November 30th, 2013 at 5:33 pm by timigustafson

At a time when extreme sports are all the hype, mundane activities like walking don’t get much attention. It’s just too basic, too boring to even think about it. Yet walking can be a great indicator of both physical and mental wellbeing. In addition, walking is considered by health experts as one of the most effective ways to stay fit and fend off illnesses like high blood pressure, heart disease, and even dementia.

A recent study from England found that taking a long walk every day can help decrease the risk of stroke, especially in older men. It doesn’t seem to matter as much how fast someone walks, just how often and for how long.

“Our study suggests that maintaining an active lifestyle, specifically by spending more time on all forms of walking, could be an important part of stroke prevention strategies in older people,” said Dr. Barbara J. Jefferis, a epidemiologist from University College London and lead author of the study, in an interview with Reuters.

According to her findings, men who walked four to seven hours each week were 11 percent less likely to suffer a stroke than those who walked three hours or less. Participants in the study who walked the most – more than three hours daily – had a 60 percent lower risk than those who spent the least amount of time walking.

Although this particular study included only men, there is no reason to assume that walking wouldn’t benefit women in similar ways.

Walking seems to provide other advantages as well. A number of studies have found that losing the ability to walk at a reasonably brisk pace can be an indication not just for physical but also mental decline. Researchers at the Mayo Clinic looked at stride length, cadence and velocity of older adults and concluded that gait changes and slowing pace can be early signs of Alzheimer’s disease and other forms of age-related dementia.
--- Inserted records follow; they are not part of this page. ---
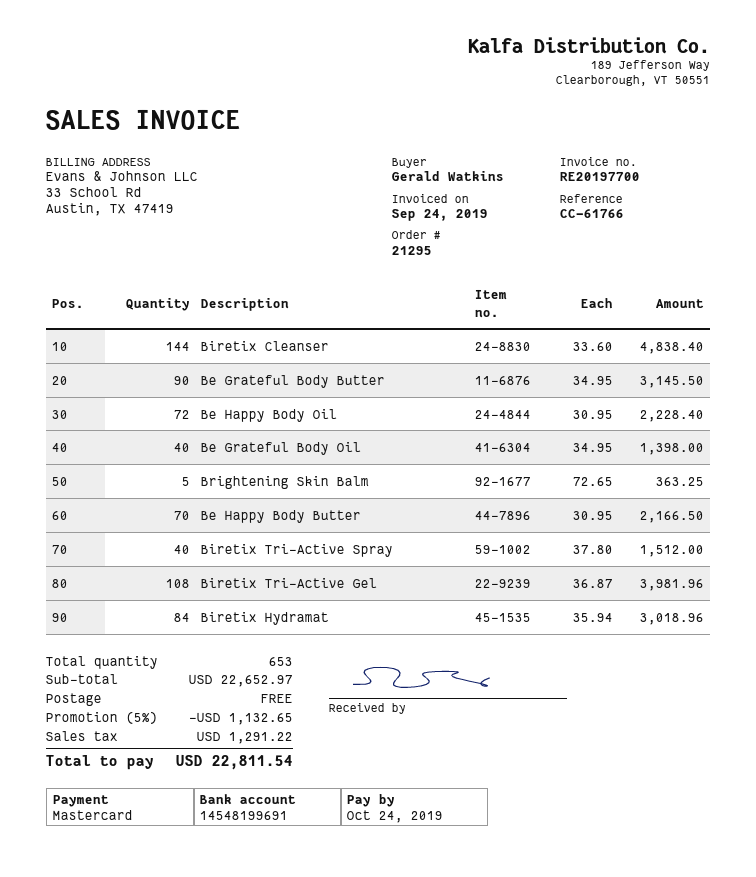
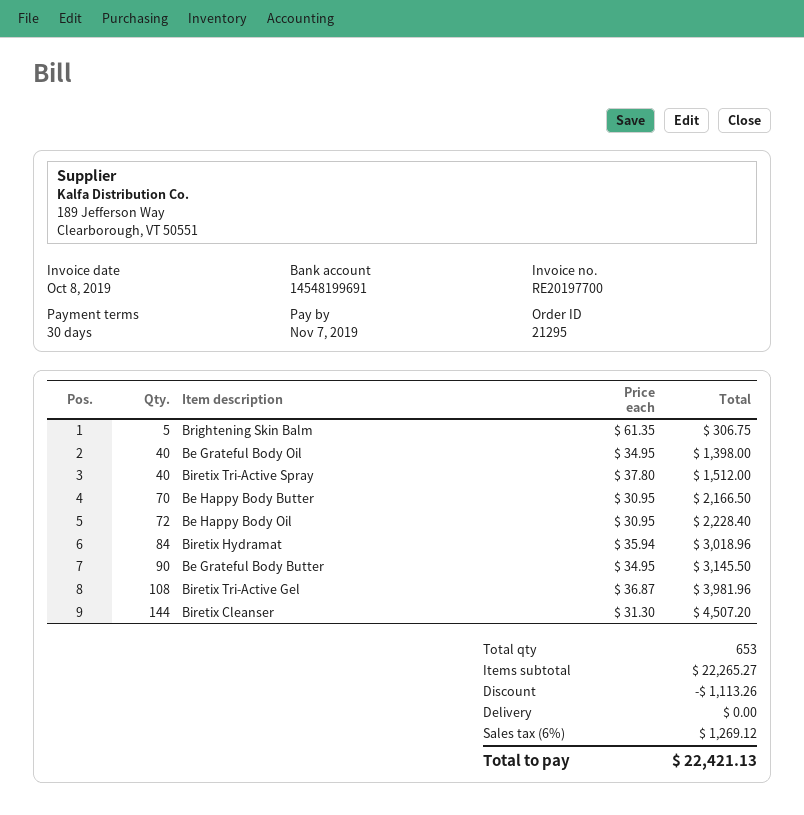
invoice date: 2019-09-24 -> 2019-10-08
due date: 2019-10-24 -> 2019-11-07
Biretix Cleanser: 144 x 33.60 = 4838.40 -> 144 x 31.30 = 4507.20
Brightening Skin Balm: 5 x 72.65 = 363.25 -> 5 x 61.35 = 306.75
subtotal: 22652.97 -> 22265.27
discount: 1132.65 -> 1113.26
tax: 1291.22 -> 1269.12
total: 22811.54 -> 22421.13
Some of these effects may be delayed, if not prevented, in people who maintain a regular walking regimen.

Of course, there is no need to wait until old age to take up walking as a form of exercise. At any time in life, going on hikes or just strolls around the block can help with overall fitness, weight management, bone and muscle strength, balance and flexibility, and also stress management, sleep, and emotional wellbeing.
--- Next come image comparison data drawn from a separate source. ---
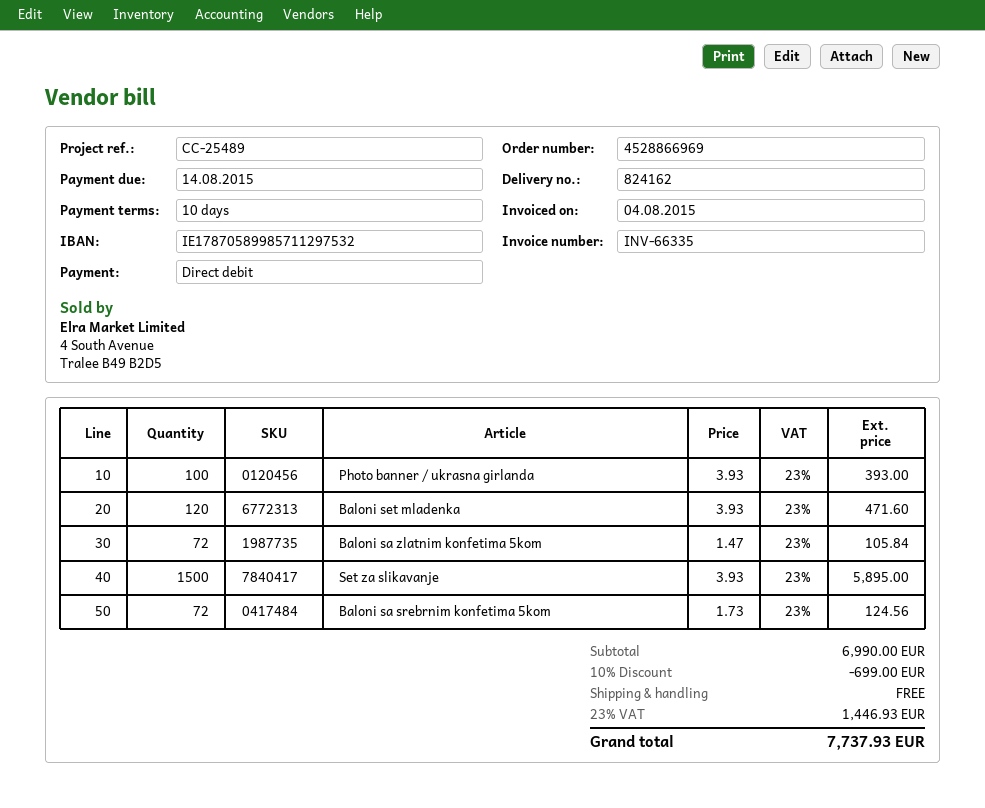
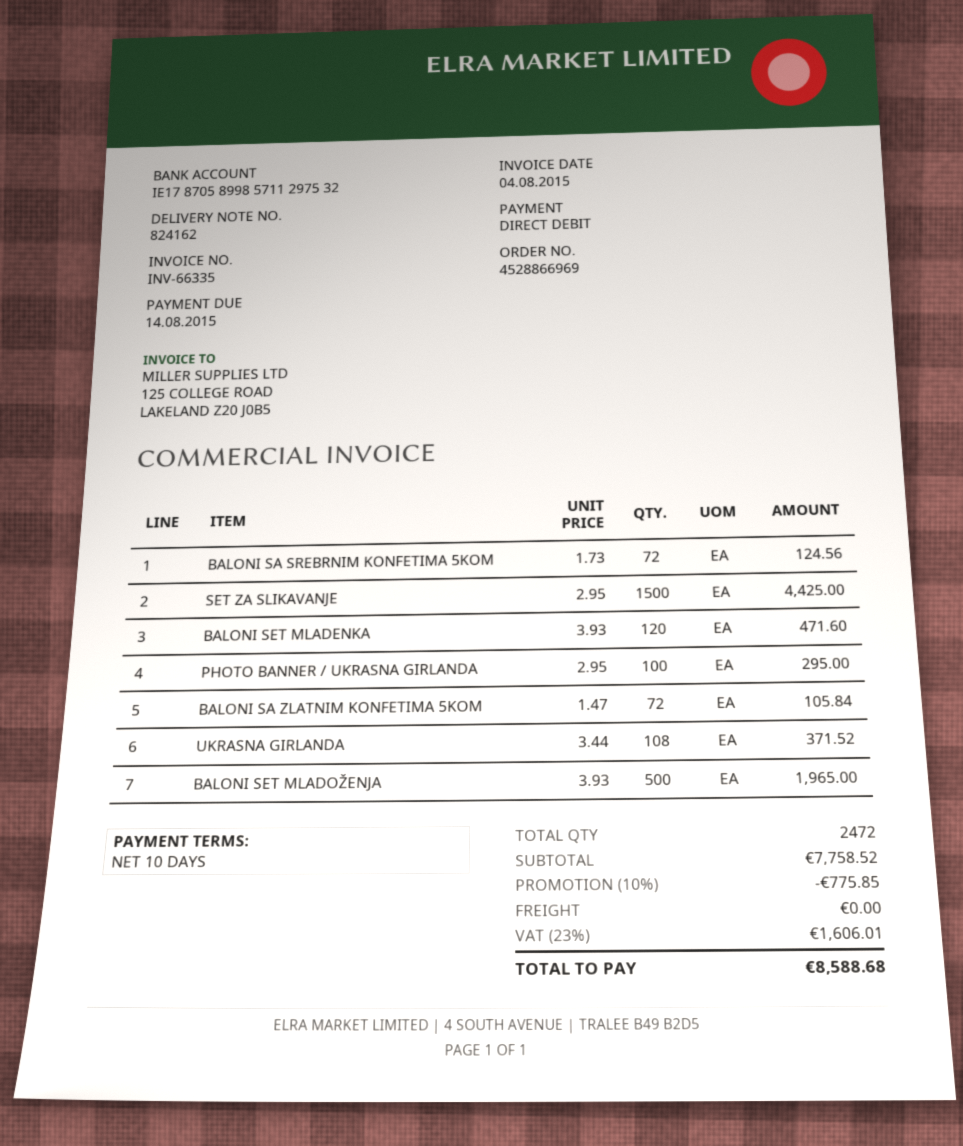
Photo banner / ukrasna girlanda: 100 x 3.93 = 393.00 -> 100 x 2.95 = 295.00
Set za slikavanje: 1500 x 3.93 = 5895.00 -> 1500 x 2.95 = 4425.00
UKRASNA GIRLANDA: none -> 108 x 3.44 = 371.52
BALONI SET MLADOŽENJA: none -> 500 x 3.93 = 1965.00
subtotal: 6990.00 -> 7758.52
discount: 10% = 699.00 -> 10% = 775.85
tax: 23% = 1446.93 -> 23% = 1606.01
total: 7737.93 -> 8588.68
Unfortunately, according to the Centers for Disease Control and Prevention (CDC), Americans are notoriously averse to walking and prefer driving even for short distances. This is especially true in rural areas and cities that lack a walkable infrastructure. Nevertheless, in its recommendations for greater public health, the agency urges everyone to get a minimum of two and a half hours moderate exercise per week. It may take some creativity and rethinking of lifestyle, but the sooner you start, the better the results will be, now and long-term.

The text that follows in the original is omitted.